La radiothérapie stéréotaxique pour le corps consiste, comme indiqué par le American Cancer Society, lors de l’utilisation de rayons de rayonnement de haute précision très focalisés sur la tumeur, qui sont administrés à des doses élevées en une à cinq séances. La SBRT a démontré à ce jour un faible risque de complications et, comme le prouvent ces deux études, les résultats préliminaires de tumeurs du poumon en phase I sont prometteurs.

La thérapie SBRT augmente considérablement les taux de survie dans le cancer du poumon et est particulièrement indiquée pour les patients qui, en raison de leur état de santé, ne peuvent pas subir de chirurgie.

Dans la première de ces enquêtes, les auteurs ont commencé à partir de données d'une base de données nationale de patients cancéreux. Entre 2004 et 2012, ils ont sélectionné plus de 60 000 personnes de plus de 61 ans chez lesquelles un cancer du poumon avait été diagnostiqué. première étape.
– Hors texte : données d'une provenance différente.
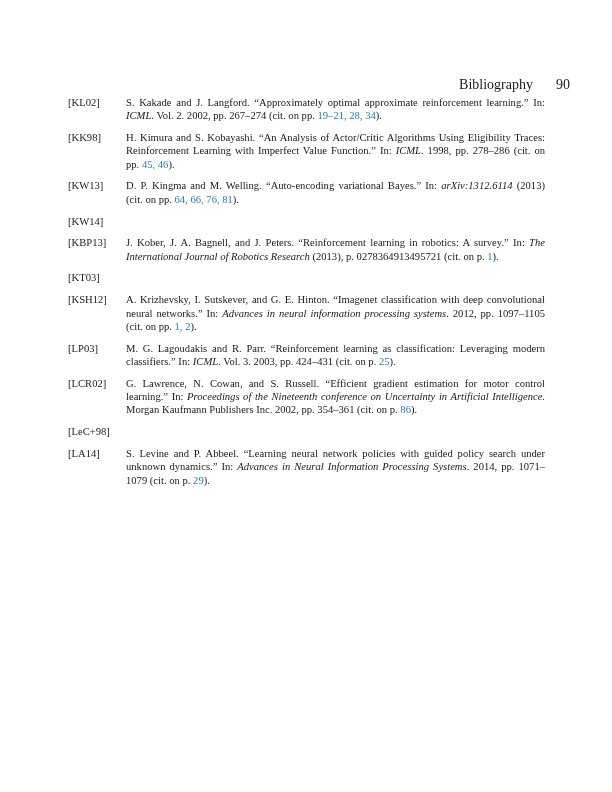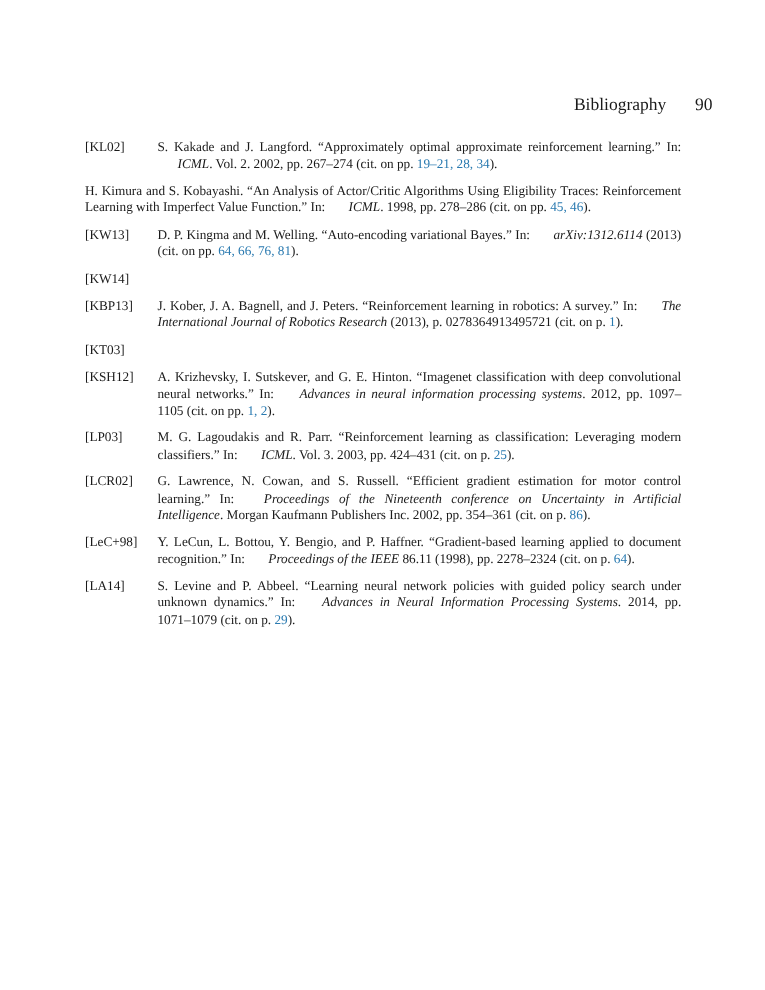"[KL02]" .entries { top: 112px -> 96px }
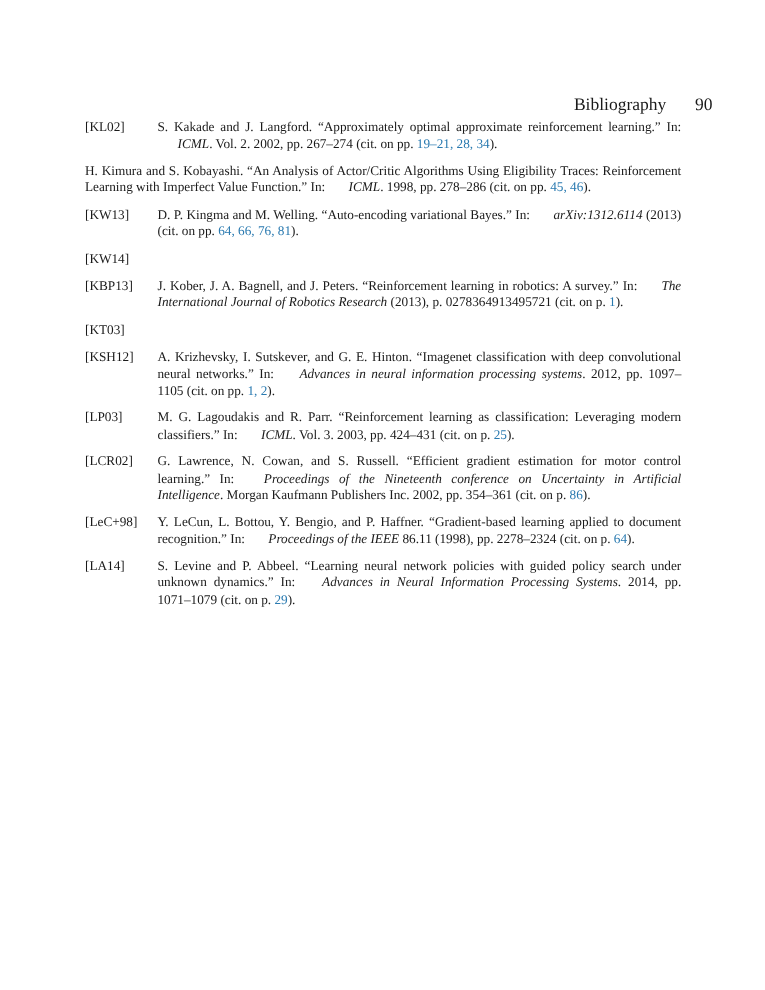"ICML" .italic { margin-left: 16px -> none }
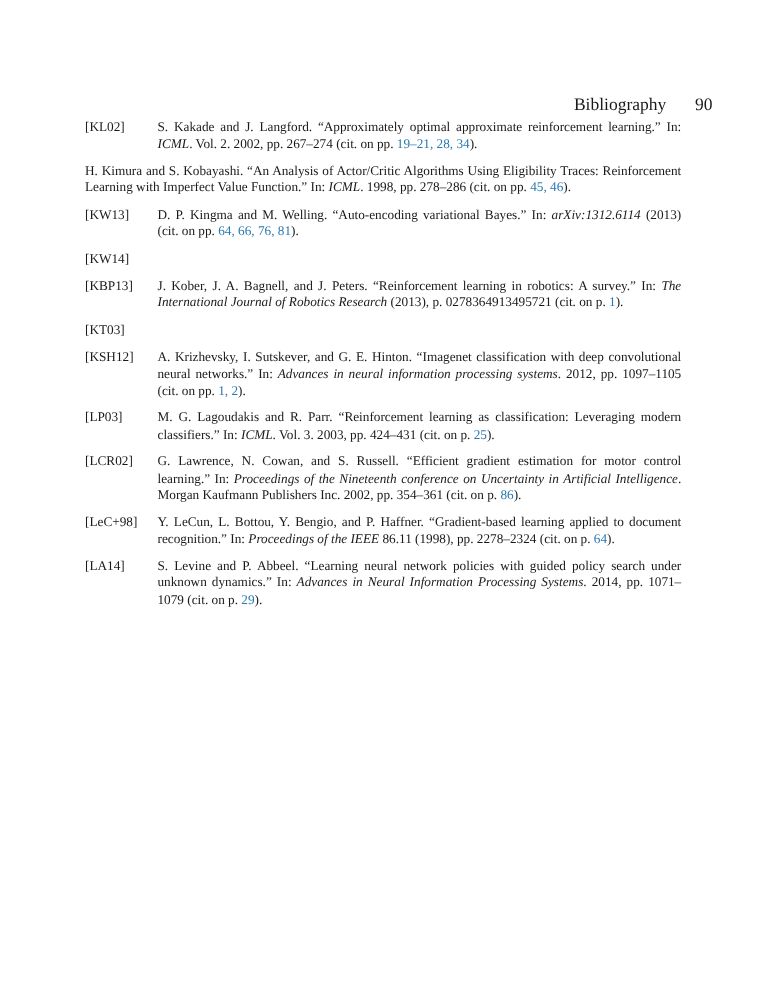"[KK98]" span.label { html: none -> <span>[KK98]</span> }
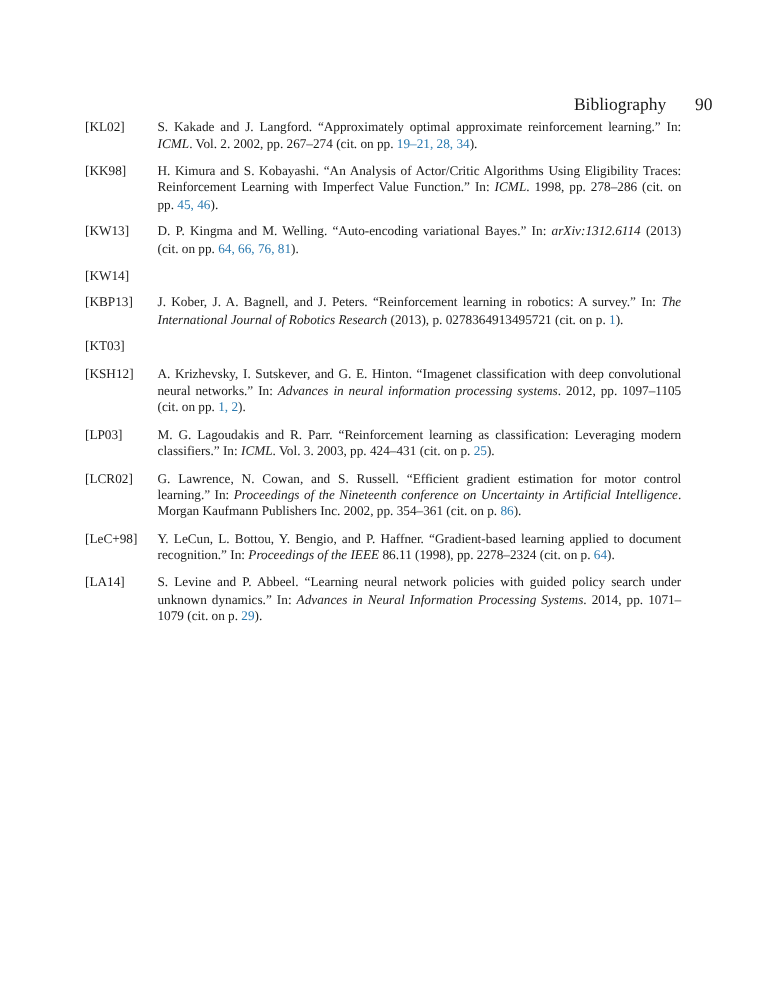"Y. LeCun, L. Bottou, Y." span.content { html: <span><span>Y. LeCun, L. Bottou, Y. Bengio, and P. Haffner. “Gradient-based learning applied to document recognition.” In: </span><span>Proceedings of the IEEE</span><span> 86.11 (1998), pp. 2278–2324 (cit. on p. </span><a>64</a><span>).</span></span> -> none }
Au cours de cette période, les scientifiques ont vérifié comment, deux ans après la détection, taux de survivants après un processus de radiothérapie il a augmenté de près de 20 points, passant de 39% au début à 58% en 2012. Dans ce cas, bien qu'il n'y ait pas eu de différence entre le type de radiothérapie utilisé chez les patients, les auteurs de l'étude ont attribué l'augmentation à l'utilisation croissante du la SBRT.

La deuxième étude, basée sur les données de la Département des anciens combattants des États-Unis, inclus plus de 1500 patients de 72 ans en moyenne avec un cancer du poumon dans la phase initiale. Un demi-millier d'entre eux ont été traités avec SBRT, tandis que le reste a reçu une radiothérapie conventionnelle. En incluant les deux types de radiothérapie utilisés, les chercheurs ont observé que le pourcentage de survivants quatre ans après le diagnostic avait doublé entre 2001 et 2011, pour atteindre 28,5%. Comparativement, SBRT réussi à réduire le risque de décès par cancer de près de 30% de plus que la radiothérapie classique.

Malgré les résultats des deux études présentées fin septembre lors de la réunion tenue à Boston par le Société américaine de radio-oncologie, les experts se souviennent qu’à des stades plus avancés de la maladie et chez les personnes au stade initial qui peuvent subir une intervention chirurgicale, il s’agit du traitement le plus efficace contre le cancer du poumon. Ce n’est pas pour rien que lors de la première des enquêtes, les patients ayant subi une intervention chirurgicale avaient un taux de survie à deux ans de 79% en 2004 et de 84% en 2012.

Traitements cancer de la peau (Septembre 2019).